* _Description of the task_
Below are some records; find each line that carries the word "elsewhere" and copy it.

(Version comparison data)
____

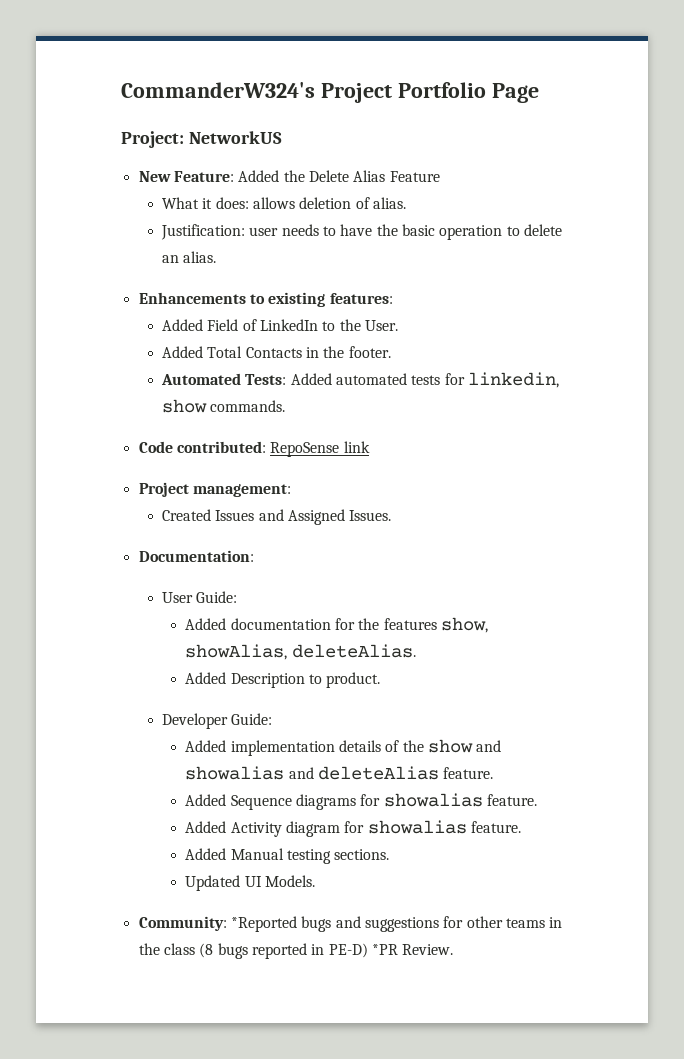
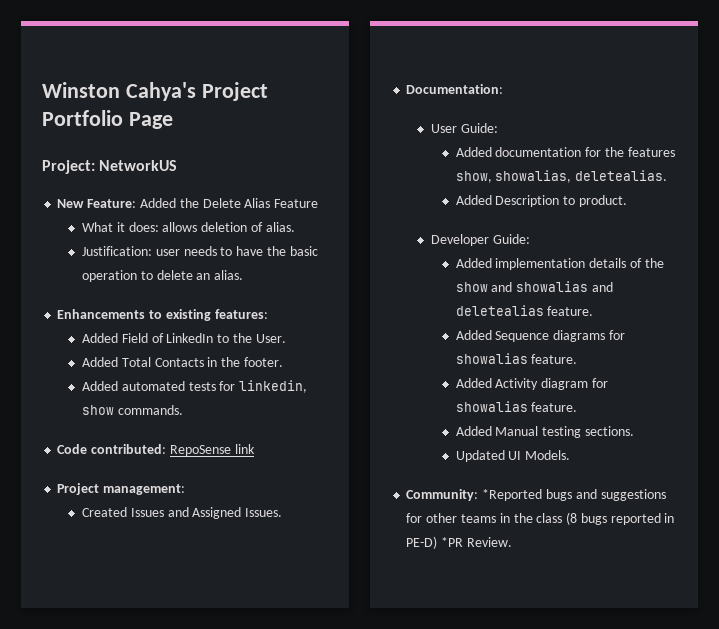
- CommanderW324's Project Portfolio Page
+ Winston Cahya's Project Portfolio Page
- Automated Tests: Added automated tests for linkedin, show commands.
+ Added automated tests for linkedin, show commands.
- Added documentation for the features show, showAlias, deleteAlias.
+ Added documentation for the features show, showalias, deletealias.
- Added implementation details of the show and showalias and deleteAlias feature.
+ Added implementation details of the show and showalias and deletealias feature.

____

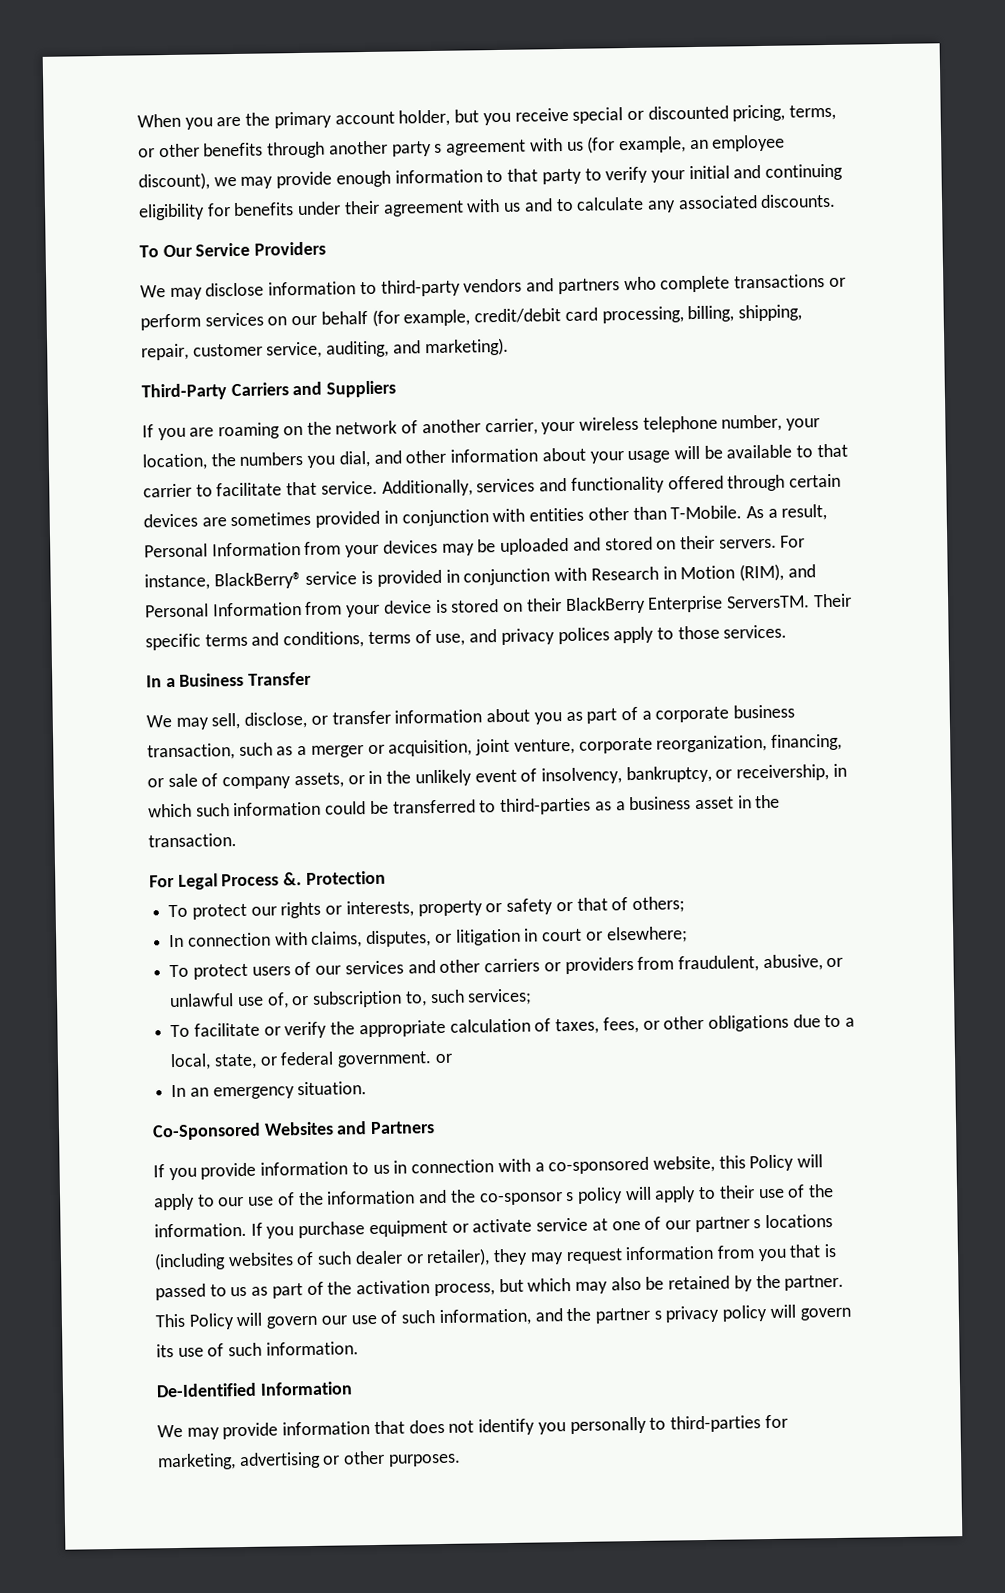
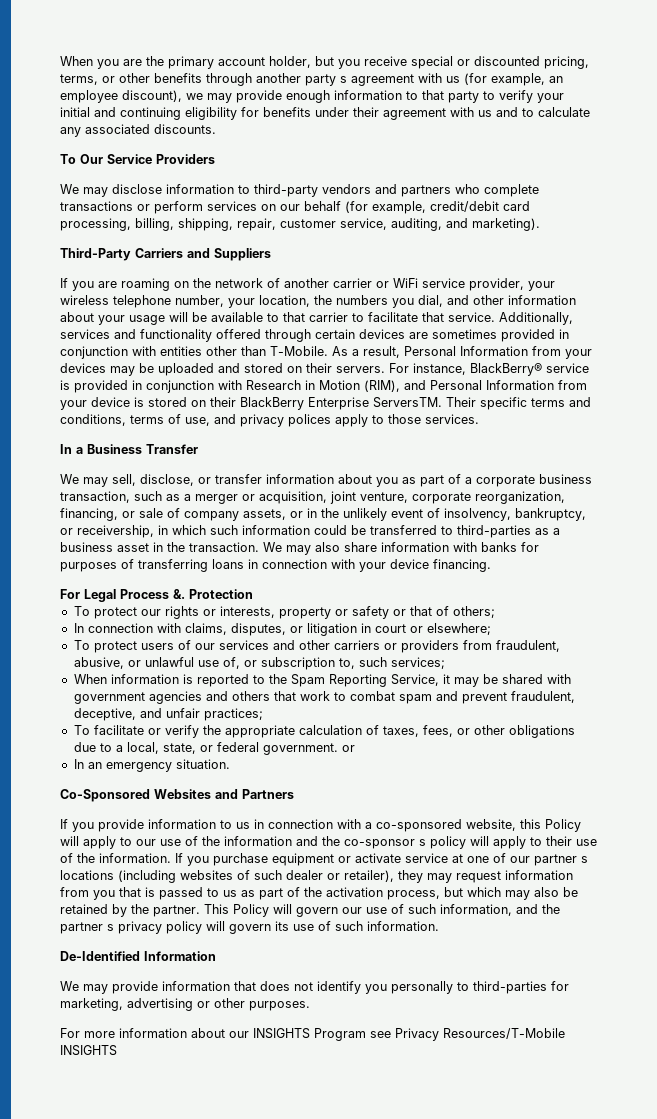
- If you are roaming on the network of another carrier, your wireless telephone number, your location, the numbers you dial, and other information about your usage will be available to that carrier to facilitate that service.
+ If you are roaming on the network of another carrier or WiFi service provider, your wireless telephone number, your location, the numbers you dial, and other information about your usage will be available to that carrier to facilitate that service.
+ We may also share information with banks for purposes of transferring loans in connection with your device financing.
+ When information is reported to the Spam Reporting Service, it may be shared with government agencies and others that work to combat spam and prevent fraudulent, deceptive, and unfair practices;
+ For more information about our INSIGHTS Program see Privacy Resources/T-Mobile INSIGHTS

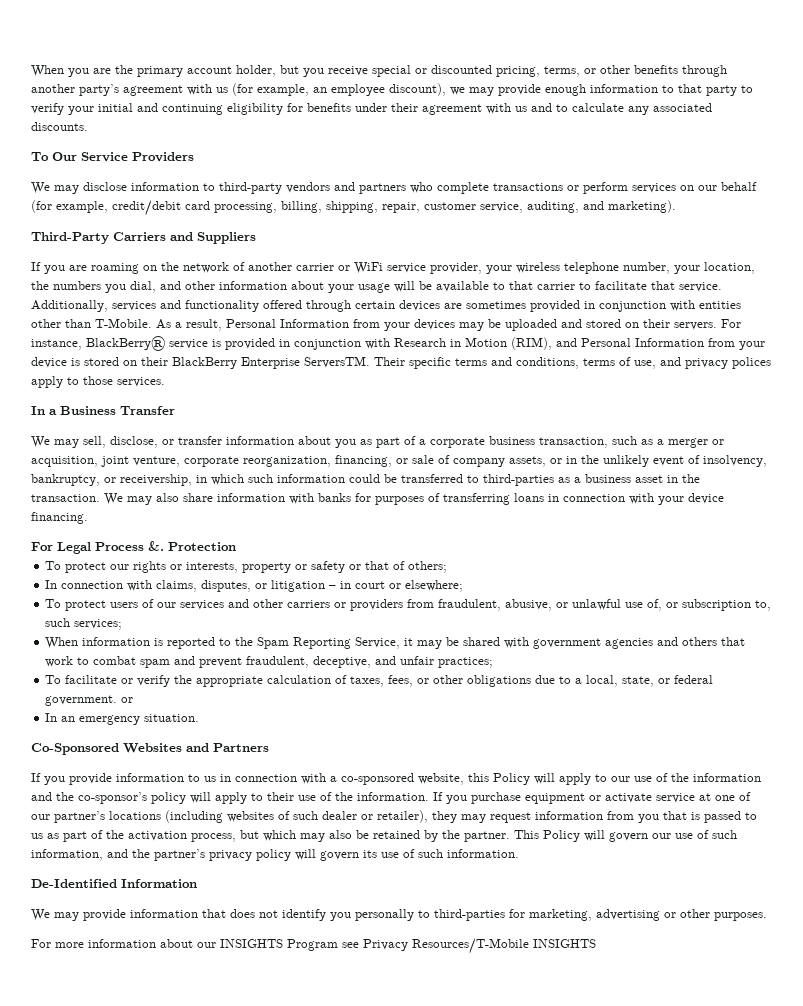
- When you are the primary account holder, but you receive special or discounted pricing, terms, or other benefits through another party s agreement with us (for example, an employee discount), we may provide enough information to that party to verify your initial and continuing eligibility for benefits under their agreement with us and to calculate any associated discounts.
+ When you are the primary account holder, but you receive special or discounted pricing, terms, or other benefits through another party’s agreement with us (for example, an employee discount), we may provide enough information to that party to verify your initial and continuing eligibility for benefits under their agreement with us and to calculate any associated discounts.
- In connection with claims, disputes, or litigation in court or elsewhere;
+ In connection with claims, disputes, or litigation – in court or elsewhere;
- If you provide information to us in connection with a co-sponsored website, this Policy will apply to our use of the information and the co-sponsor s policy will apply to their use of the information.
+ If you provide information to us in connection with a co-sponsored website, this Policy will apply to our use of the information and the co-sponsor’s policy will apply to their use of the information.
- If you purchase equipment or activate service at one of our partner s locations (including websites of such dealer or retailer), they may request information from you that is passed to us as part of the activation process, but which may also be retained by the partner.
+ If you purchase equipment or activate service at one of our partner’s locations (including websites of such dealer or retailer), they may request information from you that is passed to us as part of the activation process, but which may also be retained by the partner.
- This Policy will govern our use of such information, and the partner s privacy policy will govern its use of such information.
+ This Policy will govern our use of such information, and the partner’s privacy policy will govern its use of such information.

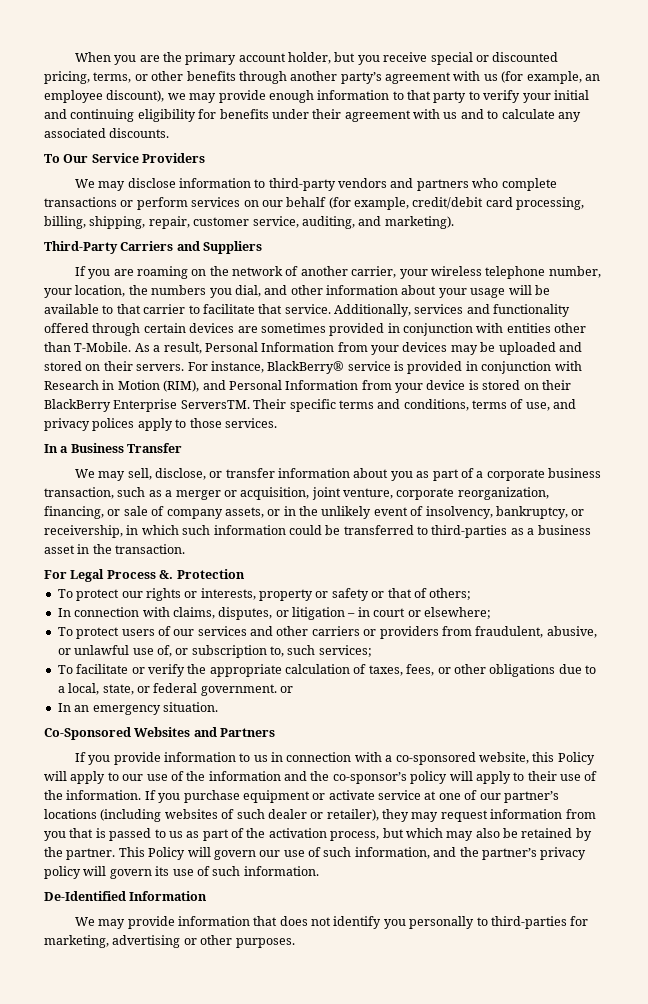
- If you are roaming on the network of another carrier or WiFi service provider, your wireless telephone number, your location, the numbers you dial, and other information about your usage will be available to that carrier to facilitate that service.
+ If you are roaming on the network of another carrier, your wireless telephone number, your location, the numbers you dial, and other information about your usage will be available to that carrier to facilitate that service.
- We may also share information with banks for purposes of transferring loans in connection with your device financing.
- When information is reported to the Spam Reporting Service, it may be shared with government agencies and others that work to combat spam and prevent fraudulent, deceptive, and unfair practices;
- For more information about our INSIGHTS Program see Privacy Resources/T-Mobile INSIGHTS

____

* _Response box_
- In connection with claims, disputes, or litigation in court or elsewhere;
+ In connection with claims, disputes, or litigation – in court or elsewhere;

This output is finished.